7 Mistakes That Turn Your Premium View Into a Beautiful Prison
Why owning the landscape isn’t the same as living in it-and how to reclaim the vista you paid for.
I once paid forty two thousand dollars for a view that I ended up hiding from behind a set of heavy gray curtains and I think about that money every time I see a house perched on a cliff or a ridge. I bought that house because I wanted to be the kind of man who woke up with the sun and watched the fog roll through the valley but I forgot that the fog is wet and the sun is a bright white glare that makes it impossible to see a laptop screen or a dinner plate.

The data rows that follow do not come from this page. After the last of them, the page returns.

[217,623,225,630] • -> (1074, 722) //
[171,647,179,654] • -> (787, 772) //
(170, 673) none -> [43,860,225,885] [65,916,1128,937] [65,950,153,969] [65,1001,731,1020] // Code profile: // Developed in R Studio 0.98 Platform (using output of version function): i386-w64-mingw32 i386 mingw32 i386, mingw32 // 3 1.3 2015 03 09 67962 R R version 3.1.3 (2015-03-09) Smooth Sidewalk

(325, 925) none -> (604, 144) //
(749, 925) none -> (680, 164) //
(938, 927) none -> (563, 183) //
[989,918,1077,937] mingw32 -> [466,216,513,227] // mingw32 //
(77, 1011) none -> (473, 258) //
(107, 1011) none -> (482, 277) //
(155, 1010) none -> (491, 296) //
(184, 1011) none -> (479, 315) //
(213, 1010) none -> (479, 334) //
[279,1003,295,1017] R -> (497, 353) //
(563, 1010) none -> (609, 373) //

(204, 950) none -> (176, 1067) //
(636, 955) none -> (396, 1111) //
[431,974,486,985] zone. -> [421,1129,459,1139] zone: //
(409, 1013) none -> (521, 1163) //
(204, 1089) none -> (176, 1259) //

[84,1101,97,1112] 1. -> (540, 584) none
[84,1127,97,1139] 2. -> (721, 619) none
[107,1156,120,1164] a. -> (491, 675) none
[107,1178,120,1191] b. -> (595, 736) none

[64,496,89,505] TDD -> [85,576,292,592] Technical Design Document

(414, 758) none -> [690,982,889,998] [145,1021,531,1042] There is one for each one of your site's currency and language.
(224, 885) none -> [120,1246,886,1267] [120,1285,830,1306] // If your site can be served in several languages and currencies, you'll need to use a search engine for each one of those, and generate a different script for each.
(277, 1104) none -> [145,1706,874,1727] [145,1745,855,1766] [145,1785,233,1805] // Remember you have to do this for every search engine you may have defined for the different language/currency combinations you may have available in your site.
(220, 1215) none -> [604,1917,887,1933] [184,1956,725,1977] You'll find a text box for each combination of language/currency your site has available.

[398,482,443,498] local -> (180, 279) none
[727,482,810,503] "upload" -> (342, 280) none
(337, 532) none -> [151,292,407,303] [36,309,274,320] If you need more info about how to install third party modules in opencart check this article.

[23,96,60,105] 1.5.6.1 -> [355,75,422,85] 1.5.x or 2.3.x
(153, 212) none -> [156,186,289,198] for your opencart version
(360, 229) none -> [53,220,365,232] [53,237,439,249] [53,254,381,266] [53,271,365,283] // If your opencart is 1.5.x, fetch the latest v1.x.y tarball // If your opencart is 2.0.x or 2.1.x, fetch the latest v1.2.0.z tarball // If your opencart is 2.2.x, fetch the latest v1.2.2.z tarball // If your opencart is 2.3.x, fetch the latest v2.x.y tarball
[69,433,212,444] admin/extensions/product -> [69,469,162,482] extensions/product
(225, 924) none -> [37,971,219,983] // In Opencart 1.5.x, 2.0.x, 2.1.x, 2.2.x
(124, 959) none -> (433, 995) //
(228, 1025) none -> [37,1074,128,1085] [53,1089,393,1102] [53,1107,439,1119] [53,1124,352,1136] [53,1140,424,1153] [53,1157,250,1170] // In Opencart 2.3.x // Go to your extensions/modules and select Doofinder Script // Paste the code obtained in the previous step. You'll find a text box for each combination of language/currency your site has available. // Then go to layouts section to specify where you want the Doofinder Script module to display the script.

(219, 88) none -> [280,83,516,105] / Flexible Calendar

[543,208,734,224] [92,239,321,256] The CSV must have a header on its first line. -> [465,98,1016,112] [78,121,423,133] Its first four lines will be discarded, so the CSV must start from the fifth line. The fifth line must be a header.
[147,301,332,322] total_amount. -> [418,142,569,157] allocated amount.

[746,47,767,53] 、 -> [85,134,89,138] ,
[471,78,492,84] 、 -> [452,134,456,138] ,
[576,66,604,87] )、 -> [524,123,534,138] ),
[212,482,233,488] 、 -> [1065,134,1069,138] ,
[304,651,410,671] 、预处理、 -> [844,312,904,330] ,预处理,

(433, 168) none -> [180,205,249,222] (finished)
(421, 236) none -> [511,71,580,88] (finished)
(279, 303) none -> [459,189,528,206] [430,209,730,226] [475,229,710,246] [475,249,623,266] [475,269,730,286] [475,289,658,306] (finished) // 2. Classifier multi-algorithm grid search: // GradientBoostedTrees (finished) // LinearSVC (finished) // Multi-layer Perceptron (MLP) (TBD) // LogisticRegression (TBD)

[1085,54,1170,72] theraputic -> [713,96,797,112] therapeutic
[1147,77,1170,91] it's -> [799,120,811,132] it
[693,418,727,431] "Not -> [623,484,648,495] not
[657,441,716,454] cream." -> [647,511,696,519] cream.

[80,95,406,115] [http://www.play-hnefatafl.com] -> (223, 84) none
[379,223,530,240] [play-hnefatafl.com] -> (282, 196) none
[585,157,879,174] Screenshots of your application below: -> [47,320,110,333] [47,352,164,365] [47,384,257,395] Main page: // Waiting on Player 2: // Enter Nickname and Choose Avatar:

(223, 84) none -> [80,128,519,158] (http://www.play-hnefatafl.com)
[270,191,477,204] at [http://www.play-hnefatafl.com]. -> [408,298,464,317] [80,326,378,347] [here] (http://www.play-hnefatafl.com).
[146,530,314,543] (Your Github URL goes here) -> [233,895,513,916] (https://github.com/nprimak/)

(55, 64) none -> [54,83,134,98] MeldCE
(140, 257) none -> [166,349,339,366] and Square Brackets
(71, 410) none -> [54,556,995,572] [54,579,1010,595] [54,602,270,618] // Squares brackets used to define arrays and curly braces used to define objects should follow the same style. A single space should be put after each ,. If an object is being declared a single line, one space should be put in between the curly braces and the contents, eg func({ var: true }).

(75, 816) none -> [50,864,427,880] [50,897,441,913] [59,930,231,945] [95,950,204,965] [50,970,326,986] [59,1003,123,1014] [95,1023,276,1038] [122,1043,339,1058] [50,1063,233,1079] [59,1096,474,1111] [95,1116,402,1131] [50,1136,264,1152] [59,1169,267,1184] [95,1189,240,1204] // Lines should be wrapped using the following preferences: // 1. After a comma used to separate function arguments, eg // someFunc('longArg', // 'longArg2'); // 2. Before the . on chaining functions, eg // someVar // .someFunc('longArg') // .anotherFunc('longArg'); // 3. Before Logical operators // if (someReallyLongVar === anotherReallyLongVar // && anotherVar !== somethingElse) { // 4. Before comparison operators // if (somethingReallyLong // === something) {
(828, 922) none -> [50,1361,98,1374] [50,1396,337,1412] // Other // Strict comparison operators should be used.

I sat in my kitchen and I washed dishes and I looked at the lake through a tiny window above the sink while the massive expensive deck sat empty and hot and lonely just ten feet away. It was a mistake of the soul and a mistake of the wallet and it took me to realize that I had bought a painting and I had no chair to sit in while I looked at it.
The View Tax vs. The Reality
The first mistake we make is believing that proximity is the same as presence and we think that if we own the dirt that looks at the water then we will somehow be part of the water. We pay the view tax at the bank and we sign the papers and we feel like we have captured something wild and brought it home but the wild does not want to be in your house and it fights back with wind and heat and bugs.
I spent my on that ridge trying to eat dinner on the deck and I spent most of those nights chasing paper napkins across the yard or swatting at flies that wanted my steak more than I did. The view was there and it was beautiful and it was a thousand shades of orange and pink but I was too busy squinting to see any of it.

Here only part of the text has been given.